Boşluğun ertesi gününde sosyal karakter gerçek karakterden ayrıldığı için zamanını yeni karakterle geçirir. Yeni bir insana “Merhaba!” der. Var olan ağa sonradan dâhil olan donanımlı karakter sohbet ederek biraz zaman geçirdiği anda karşıdakinin boşluğa düşmüş biri olduğunu anlar ve hemen sağa kaydırmak ister. (Sağa kaydırmak eylemi sosyal argoda, ben bu karaktere her türlü yürürüm aga demek.) Sosyal karakter ve donanımlı karakter zaten evden çıkılamayan bu pandemi döneminde saatlerce hatta günlerce konuşurlar. Hava aydınlandığında uyur, hava karardığında konuşmaya başlarlar. Çünkü insanın kendini en yalnız hissettiği zamanın gece olduğunu donanımlı karakter çok iyi bilir. Haftalar sonra aralarında yeni bir ağ kurulur ve artık görüntülü konuşmalar, anlık fotoğraflarla karakter eşleşmesini yapmaya başlarlar. Sosyal karakter neden sürekli fotoğraf attığını anlamaz ama atmaya devam eder, donanımlı karakterse bunun çevrim içi ilişki olduğunu çok iyi bilir ve sosyal karakterin üstüne gitmeye devam eder. Bir iki ay sonra donanımlı karakter görüşmek ister. Çünkü kurduğu bağlantının sağlamlığına güvenir. Sosyal karakterse görüşmek istemesine rağmen gerçek karakterin yeni bir insana temas etmeye hazır olmamasından dolayı sürekli ertelenir. Bu baskı beraberinde uzaklaşmayı getirir. Gerçek karakter boşluktayken ani bir karar verir ve herkesten uzaklaşır.

Donanımlı karakter sosyal karaktere ulaşmaya çalışır ama gerçek karakter buna izin vermez. Ele geçirilmemek için sosyal karakterine yeni sosyal karakterler bulur. İşin garip tarafı artık dört bir yanı donanımlı karakterle çevrilidir. Boşlukta olan gerçek karakter sosyal karakterinin seviyesine yetişmek için yeni insanlarla görüşür. İlk görüşmesi iki ya da üç günün ötesine geçmez. Bunun sebebi ilk denemesinde kaybolan güven ve cesaretini yeniden kazanma evresidir. İlk evreyi geçtikten sonra kendini toparlar ve boşluktan kurtulmak için yine kendi gibi boşlukta olan bir karakterle tanışır. Aynı seviyedeki karakter sayesinde boşluktan kurtulur ve sosyal karakterinin seviyesine yetişir.

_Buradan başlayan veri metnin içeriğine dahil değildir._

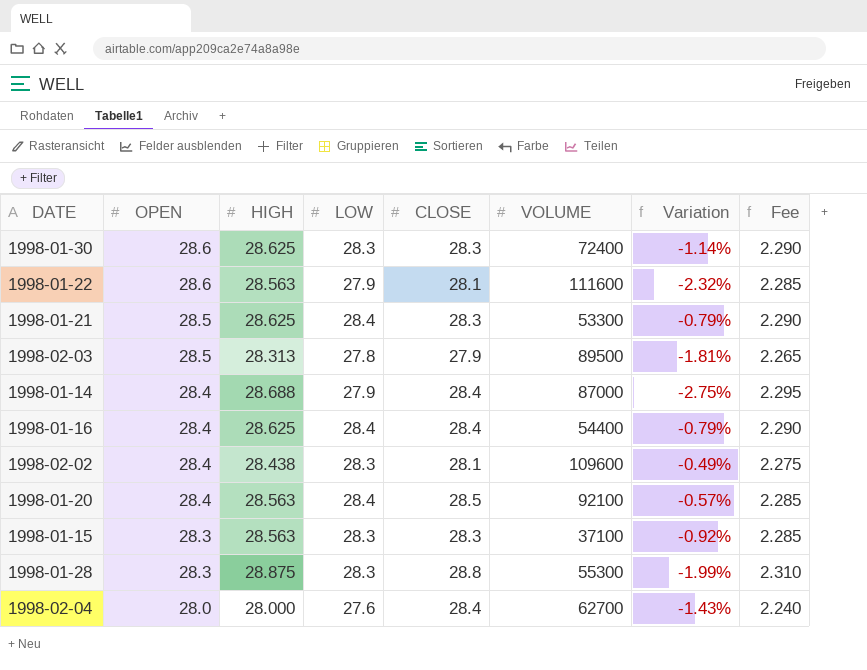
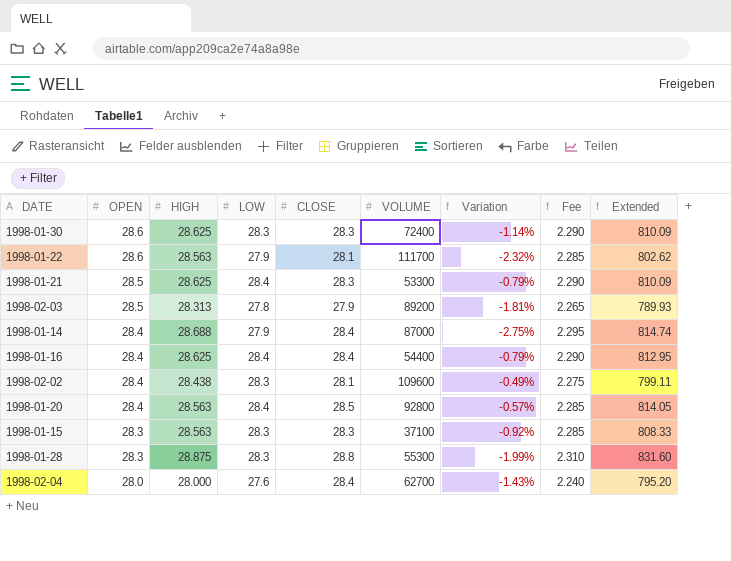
column Extended | formula: none -> [HIGH] * [CLOSE]
1998-01-22 | VOLUME: 111600 -> 111700
1998-02-03 | VOLUME: 89500 -> 89200
1998-01-20 | VOLUME: 92100 -> 92800

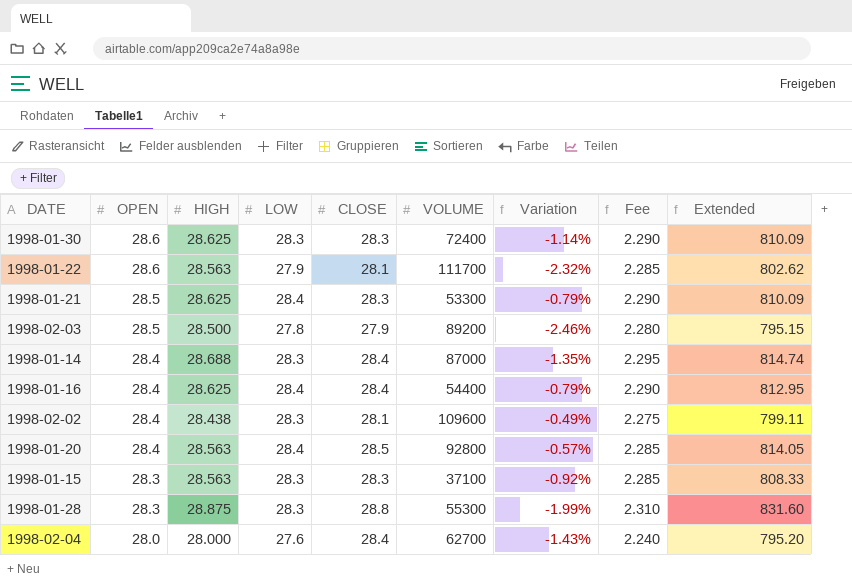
1998-02-03 | HIGH: 28.313 -> 28.500
1998-02-03 | Variation: -1.81% -> -2.46%
1998-02-03 | Fee: 2.265 -> 2.280
1998-02-03 | Extended: 789.93 -> 795.15
1998-01-14 | LOW: 27.9 -> 28.3
1998-01-14 | Variation: -2.75% -> -1.35%

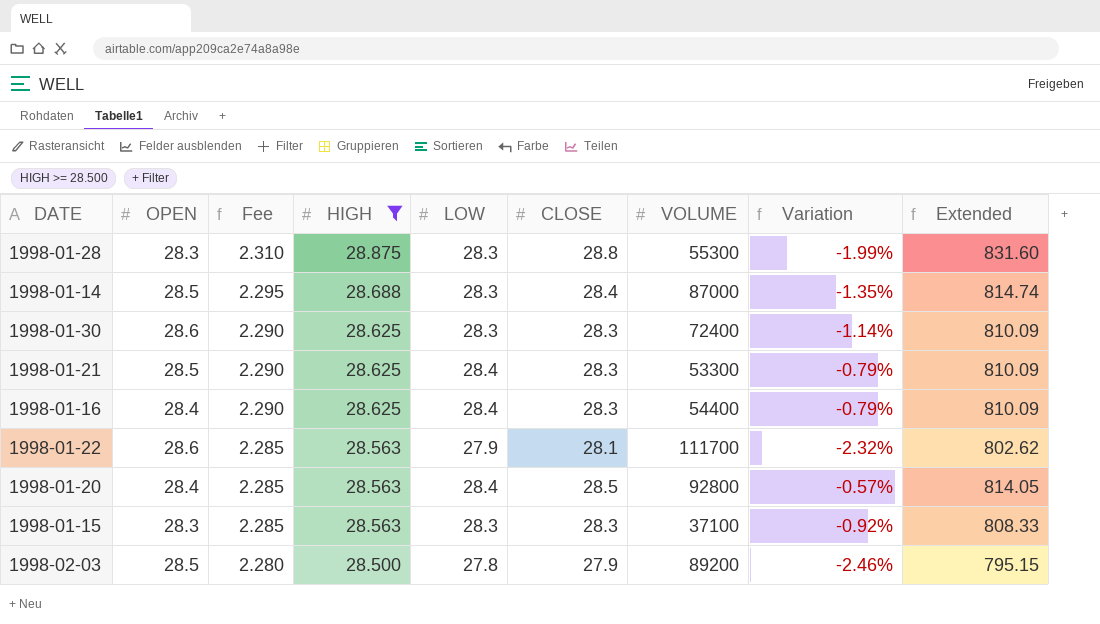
filter: none -> HIGH >= 28.500
row order: OPEN descending -> Fee descending
column Fee | position: 8 -> 3
1998-01-14 | OPEN: 28.4 -> 28.5
1998-01-16 | CLOSE: 28.4 -> 28.3
1998-01-16 | Extended: 812.95 -> 810.09

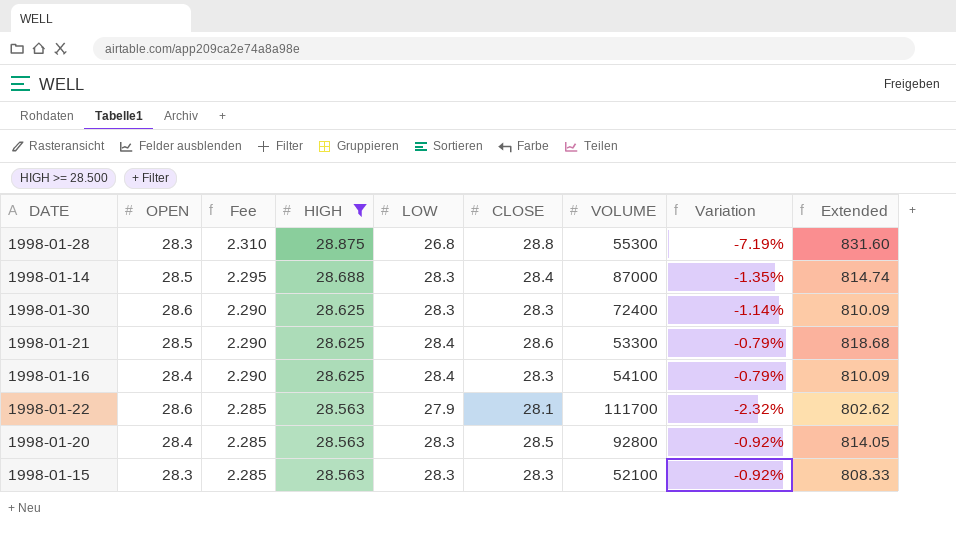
row 1998-02-03: 28.5 | 2.280 | 28.500 | 27.8 | 27.9 | 89200 | -2.46% | 795.15 -> none
1998-01-28 | LOW: 28.3 -> 26.8
1998-01-28 | Variation: -1.99% -> -7.19%
1998-01-21 | CLOSE: 28.3 -> 28.6
1998-01-21 | Extended: 810.09 -> 818.68
1998-01-16 | VOLUME: 54400 -> 54100
1998-01-20 | LOW: 28.4 -> 28.3
1998-01-20 | Variation: -0.57% -> -0.92%
1998-01-15 | VOLUME: 37100 -> 52100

Geçirdiği kötü dönemi, boşlukta kalma hissini, yalnızlığı ve bölüm sonu canavarı olan donanımlı karakteri geçerek özgürlüğüne kavuşur. Özgürlüğüne kavuşan karakter artık yeni bağlantılar kurmak için girişimlerde bulunur ve yeniden sağa kaydırmalara başlar. Üstelik öz güveni ve cesaretini kazandığı için bu sefer daha seçici olacağına inanıp yine kendi hayallerinin peşinden gider. Amacına ulaşamayan ve terk edilen donanımlı karakterse şuursuzca sağa kaydırmaya devam eder.

Sosyal karakter ve gerçek karakterin aynı olması bu bakımdan önemlidir. Oluşturduğunuz karakter sizden ne kadar farklıysa olası zor süreçlerde sizden kopup gitmesi o kadar kolay olur. Sosyal karakteriniz sizi terk edip hayatına devam ederse boşluğa düşüşünüz çok çabuk olur. O yüzden hangi platformda olursak olalım ya da hangi karakterde olursak olalım, “Ya göründüğümüz gibi ya da olduğumuz gibi görünmeye özen gösterelim.”